YOUR INSTRUCTIONS - Print the entries exactly; no image belongs in the copy.

LISTED ENTRIES -

Content starts

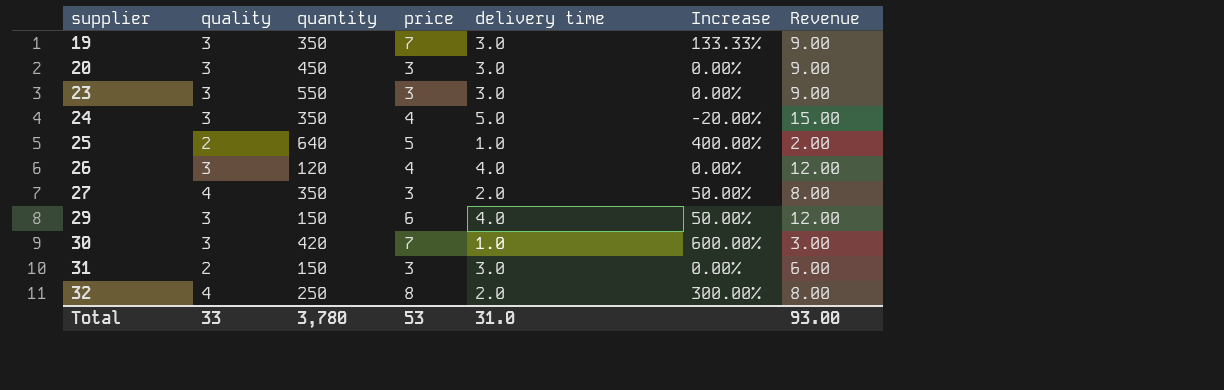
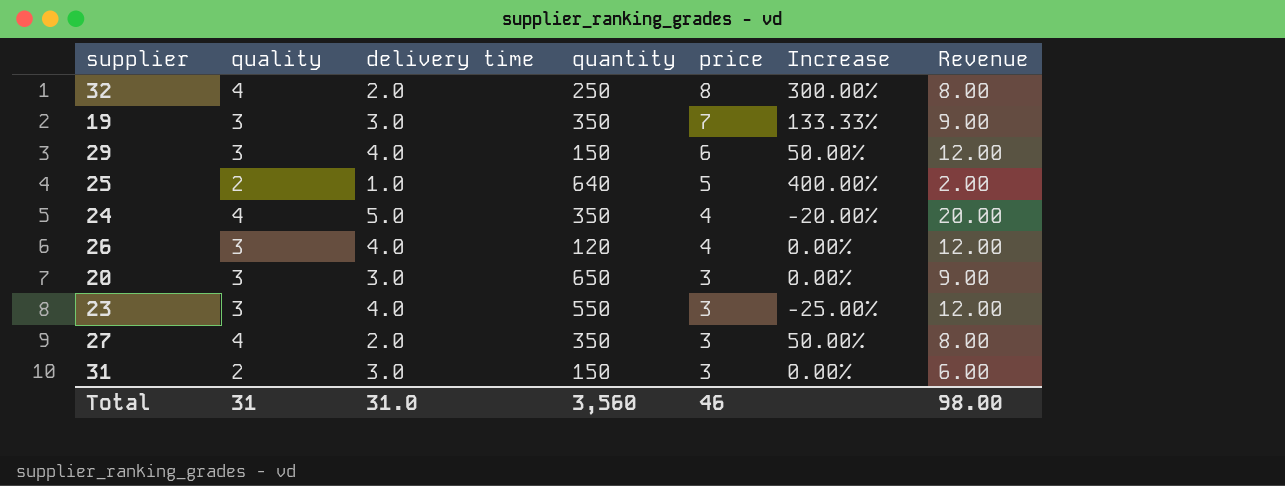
row order: supplier ascending -> price descending
column delivery time | position: 5 -> 3
row 30: 3 | 420 | 7 | 1.0 | 600.00% | 3.00 -> none
24 | quality: 3 -> 4
24 | Revenue: 15.00 -> 20.00
20 | quantity: 450 -> 650
23 | delivery time: 3.0 -> 4.0
23 | Increase: 0.00% -> -25.00%
23 | Revenue: 9.00 -> 12.00
Total | quality: 33 -> 31
Total | quantity: 3,780 -> 3,560
Total | price: 53 -> 46
Total | Revenue: 93.00 -> 98.00

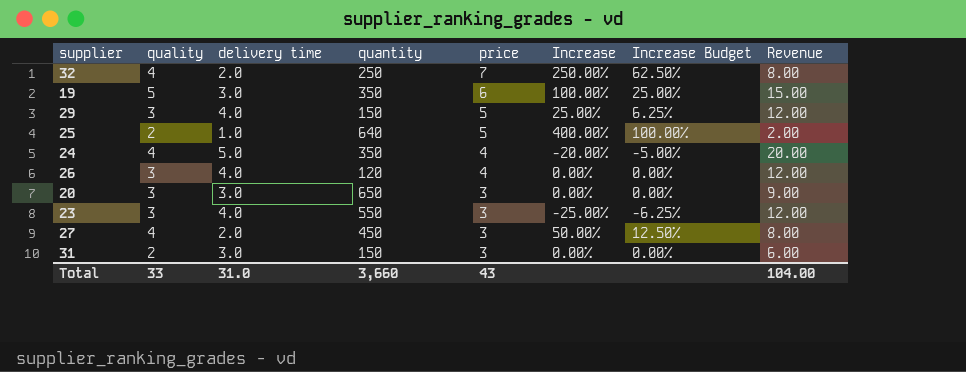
column Increase Budget | formula: none -> [Increase] * 0.25
32 | price: 8 -> 7
32 | Increase: 300.00% -> 250.00%
19 | quality: 3 -> 5
19 | price: 7 -> 6
19 | Increase: 133.33% -> 100.00%
19 | Revenue: 9.00 -> 15.00
29 | price: 6 -> 5
29 | Increase: 50.00% -> 25.00%
27 | quantity: 350 -> 450
Total | quality: 31 -> 33
Total | quantity: 3,560 -> 3,660
Total | price: 46 -> 43
Total | Revenue: 98.00 -> 104.00

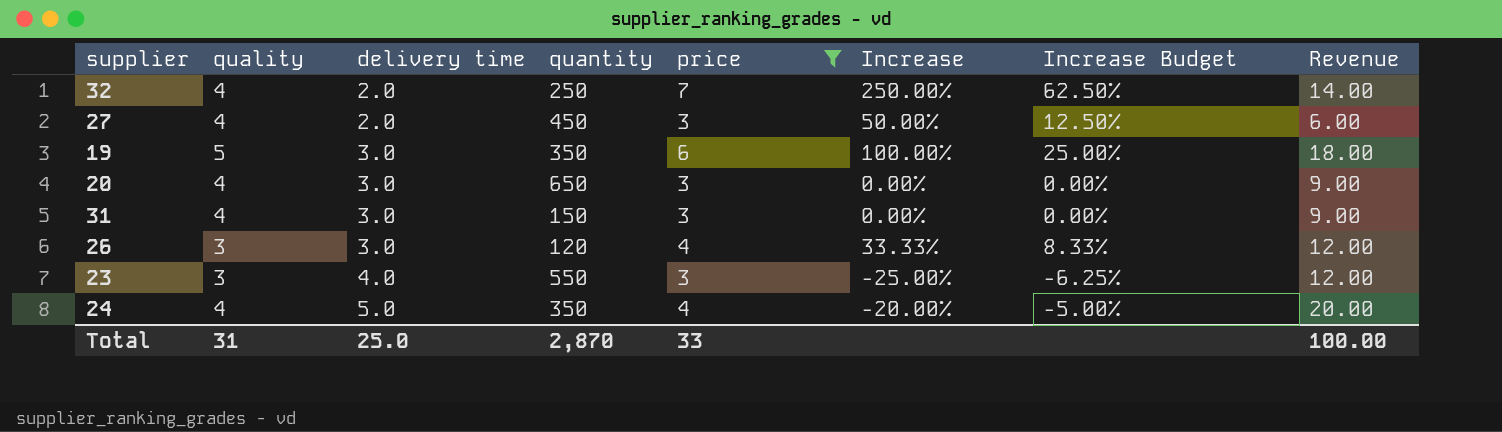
filter: none -> price != 5
row order: price descending -> delivery time ascending
column Revenue | formula: [quality] * [delivery time] -> [delivery time] * [price]
20 | quality: 3 -> 4
31 | quality: 2 -> 4
26 | delivery time: 4.0 -> 3.0
26 | Increase: 0.00% -> 33.33%
26 | Increase Budget: 0.00% -> 8.33%
Total | quality: 33 -> 31
Total | delivery time: 31.0 -> 25.0
Total | quantity: 3,660 -> 2,870
Total | price: 43 -> 33
Total | Revenue: 104.00 -> 100.00

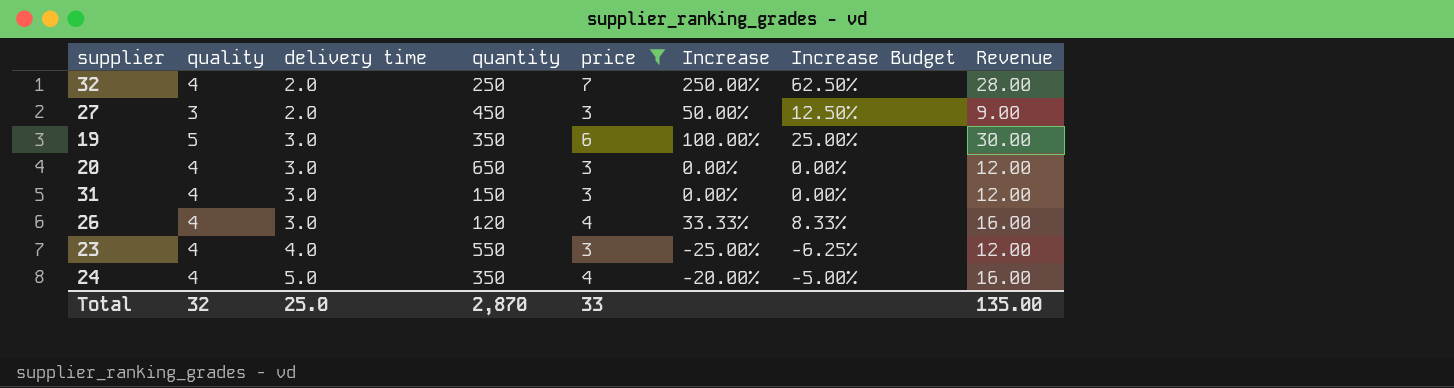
column Revenue | formula: [delivery time] * [price] -> [quality] * [price]
27 | quality: 4 -> 3
26 | quality: 3 -> 4
23 | quality: 3 -> 4
Total | quality: 31 -> 32
Total | Revenue: 100.00 -> 135.00

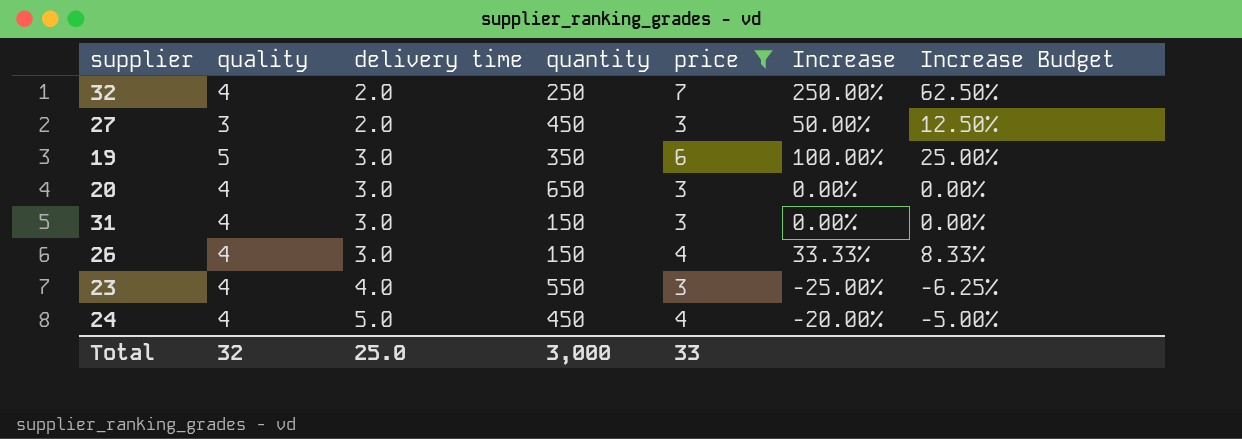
column Revenue | formula: [quality] * [price] -> none
26 | quantity: 120 -> 150
24 | quantity: 350 -> 450
Total | quantity: 2,870 -> 3,000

Content ends

REPLY TO THE EXERCISE -
row order: supplier ascending -> price descending
column delivery time | position: 5 -> 3
row 30: 3 | 420 | 7 | 1.0 | 600.00% | 3.00 -> none
24 | quality: 3 -> 4
24 | Revenue: 15.00 -> 20.00
20 | quantity: 450 -> 650
23 | delivery time: 3.0 -> 4.0
23 | Increase: 0.00% -> -25.00%
23 | Revenue: 9.00 -> 12.00
Total | quality: 33 -> 31
Total | quantity: 3,780 -> 3,560
Total | price: 53 -> 46
Total | Revenue: 93.00 -> 98.00

column Increase Budget | formula: none -> [Increase] * 0.25
32 | price: 8 -> 7
32 | Increase: 300.00% -> 250.00%
19 | quality: 3 -> 5
19 | price: 7 -> 6
19 | Increase: 133.33% -> 100.00%
19 | Revenue: 9.00 -> 15.00
29 | price: 6 -> 5
29 | Increase: 50.00% -> 25.00%
27 | quantity: 350 -> 450
Total | quality: 31 -> 33
Total | quantity: 3,560 -> 3,660
Total | price: 46 -> 43
Total | Revenue: 98.00 -> 104.00

filter: none -> price != 5
row order: price descending -> delivery time ascending
column Revenue | formula: [quality] * [delivery time] -> [delivery time] * [price]
20 | quality: 3 -> 4
31 | quality: 2 -> 4
26 | delivery time: 4.0 -> 3.0
26 | Increase: 0.00% -> 33.33%
26 | Increase Budget: 0.00% -> 8.33%
Total | quality: 33 -> 31
Total | delivery time: 31.0 -> 25.0
Total | quantity: 3,660 -> 2,870
Total | price: 43 -> 33
Total | Revenue: 104.00 -> 100.00

column Revenue | formula: [delivery time] * [price] -> [quality] * [price]
27 | quality: 4 -> 3
26 | quality: 3 -> 4
23 | quality: 3 -> 4
Total | quality: 31 -> 32
Total | Revenue: 100.00 -> 135.00

column Revenue | formula: [quality] * [price] -> none
26 | quantity: 120 -> 150
24 | quantity: 350 -> 450
Total | quantity: 2,870 -> 3,000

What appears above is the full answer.